About this exercise: Transcribe the listing exactly as written. Leave the images out.

- - -

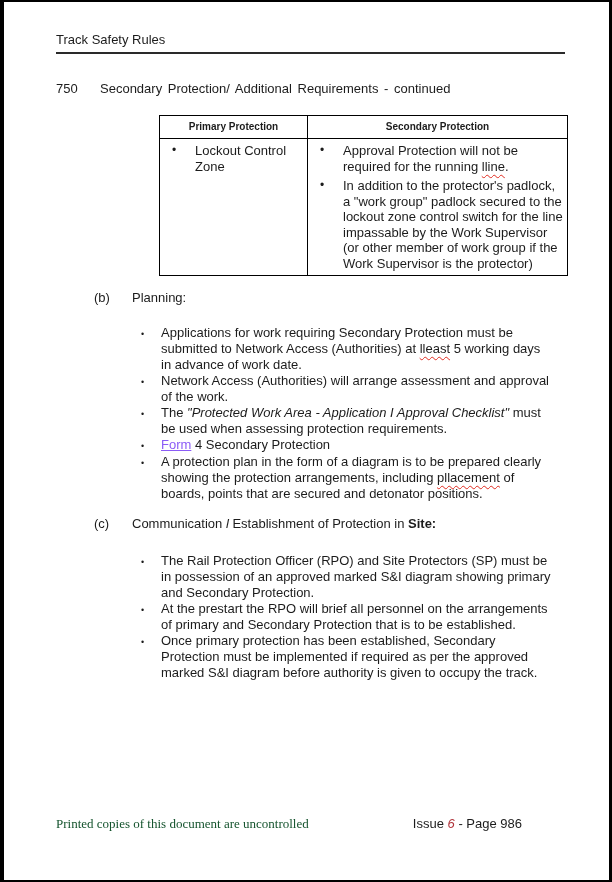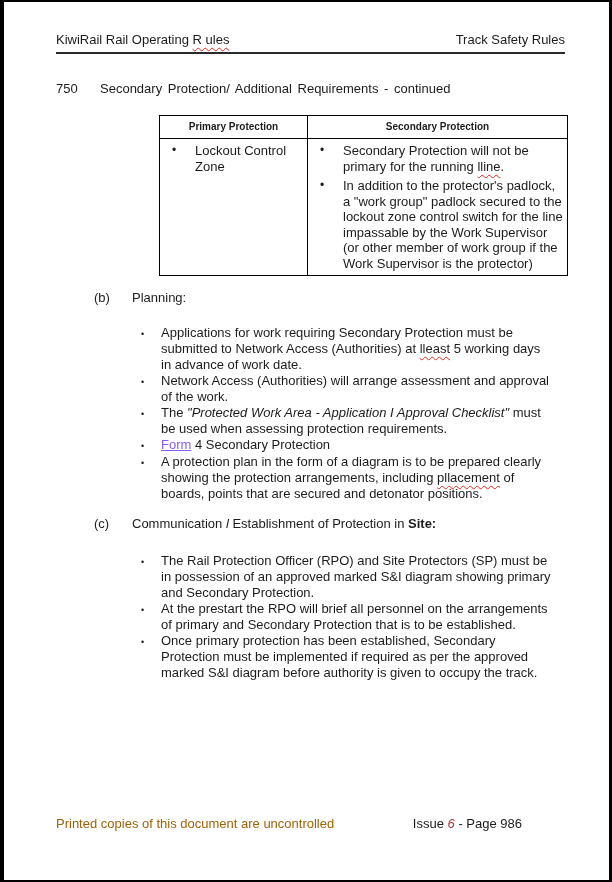"KiwiRail Rail Operating R ules" span { html: <span><span>KiwiRail Rail Operating </span><span>R ules</span></span> -> none }
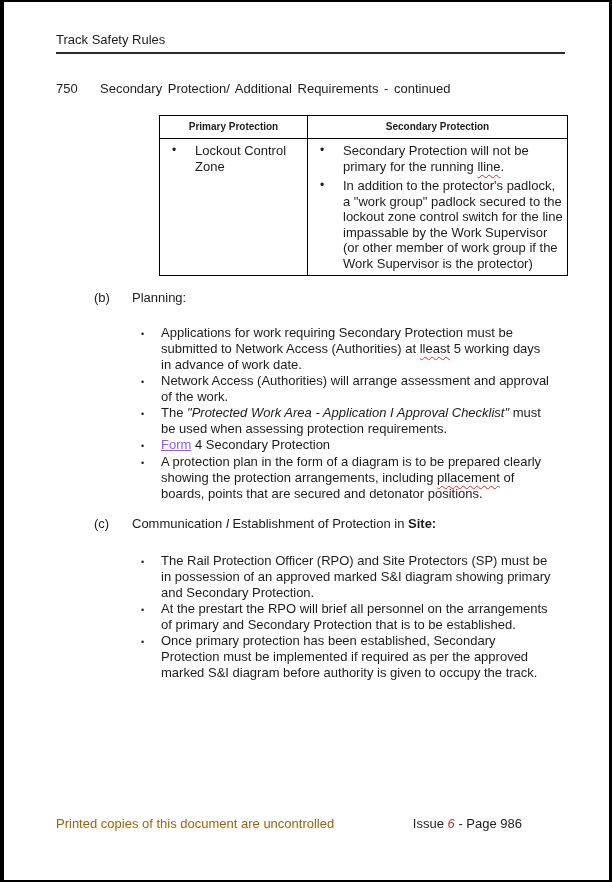"Secondary Protection will not be" span { text: Secondary Protection will not be primary -> Approval Protection will not be required }
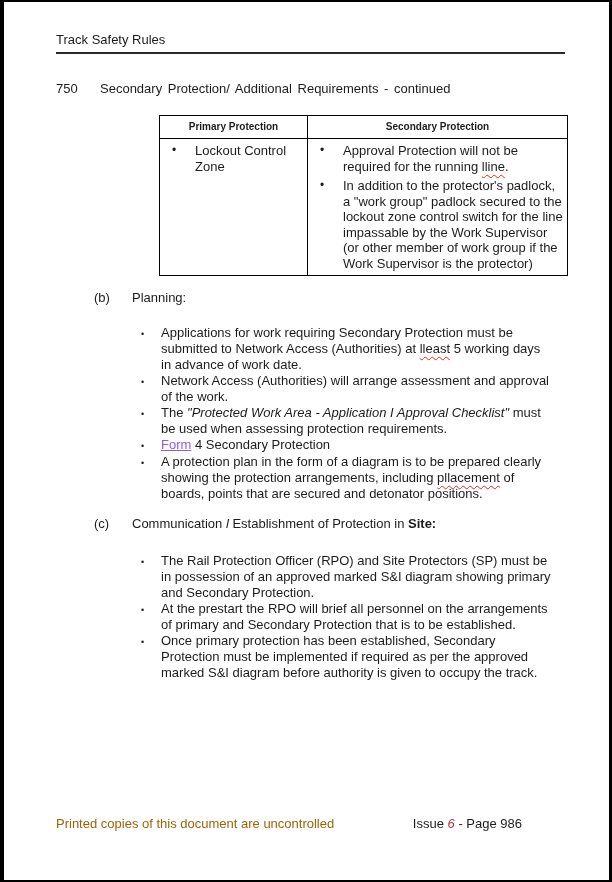"Printed copies of this document" .foot-left { color: #a16207 -> #14532d; font-family: none -> Liberation Serif, serif }
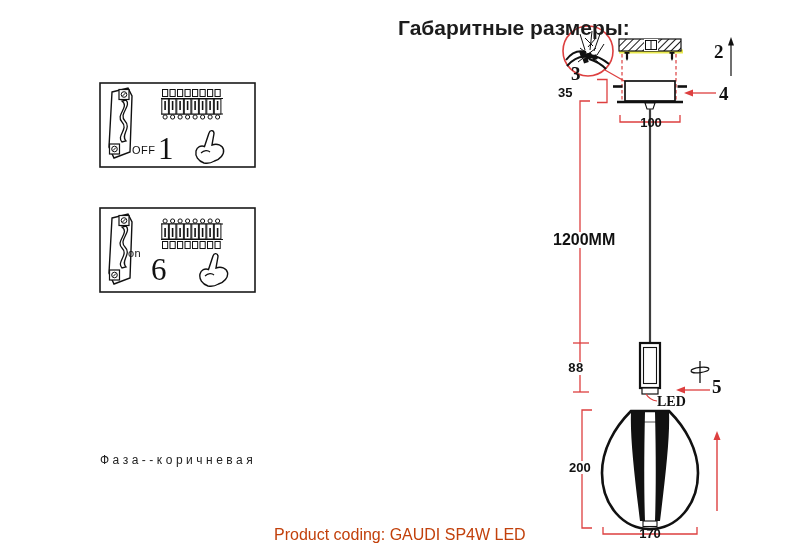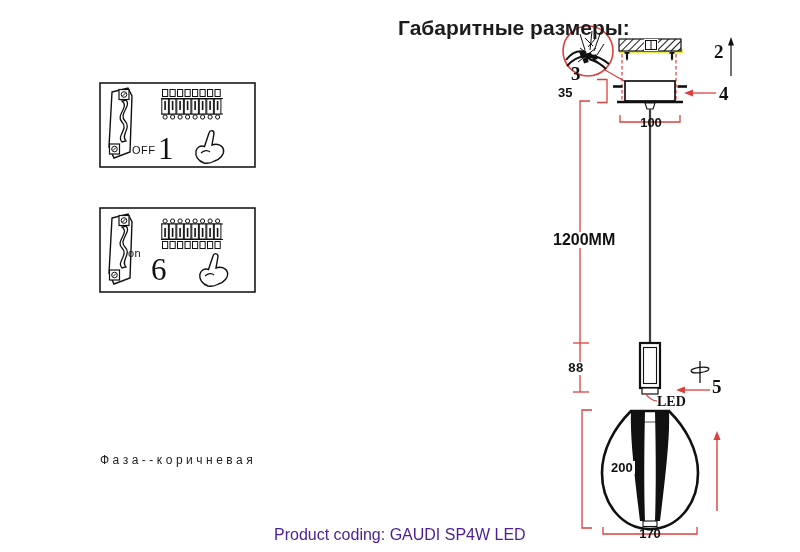"200" div.lbl { margin-left: 42px -> none }
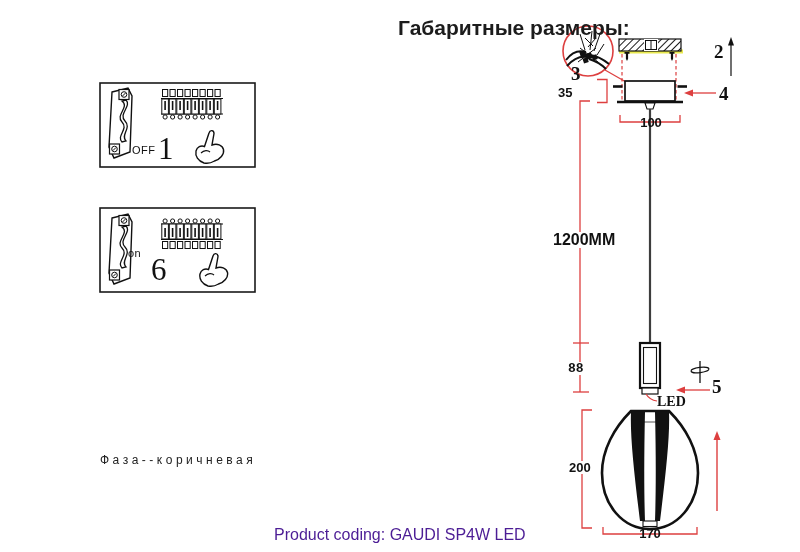"Product coding: GAUDI SP4W LED" .product { color: #4c1d95 -> #c2410c }
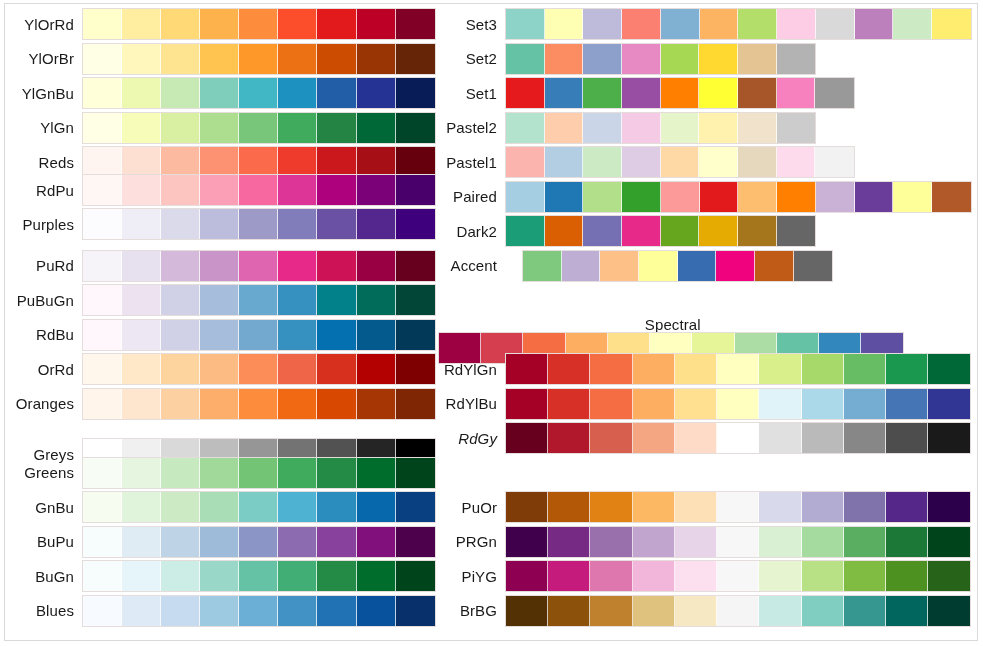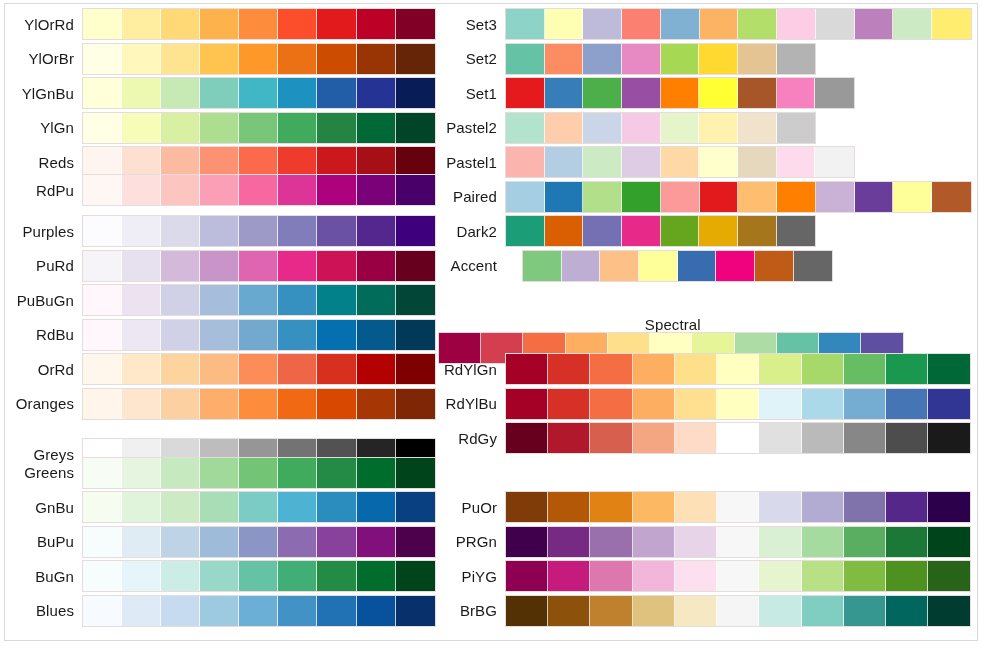"Purples" div.row { top: 213px -> 206px }
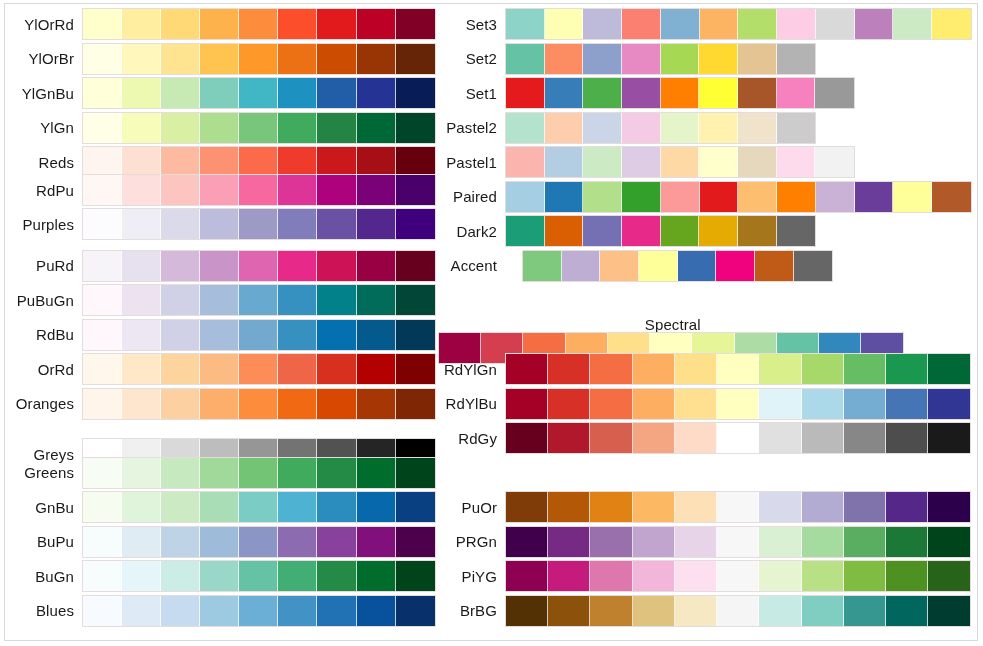"RdGy" div.row { font-style: none -> italic }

- - -

Response for this exercise:
"KiwiRail Rail Operating R ules" span { html: <span><span>KiwiRail Rail Operating </span><span>R ules</span></span> -> none }
"Secondary Protection will not be" span { text: Secondary Protection will not be primary -> Approval Protection will not be required }
"Printed copies of this document" .foot-left { color: #a16207 -> #14532d; font-family: none -> Liberation Serif, serif }
"200" div.lbl { margin-left: 42px -> none }
"Product coding: GAUDI SP4W LED" .product { color: #4c1d95 -> #c2410c }
"Purples" div.row { top: 213px -> 206px }
"RdGy" div.row { font-style: none -> italic }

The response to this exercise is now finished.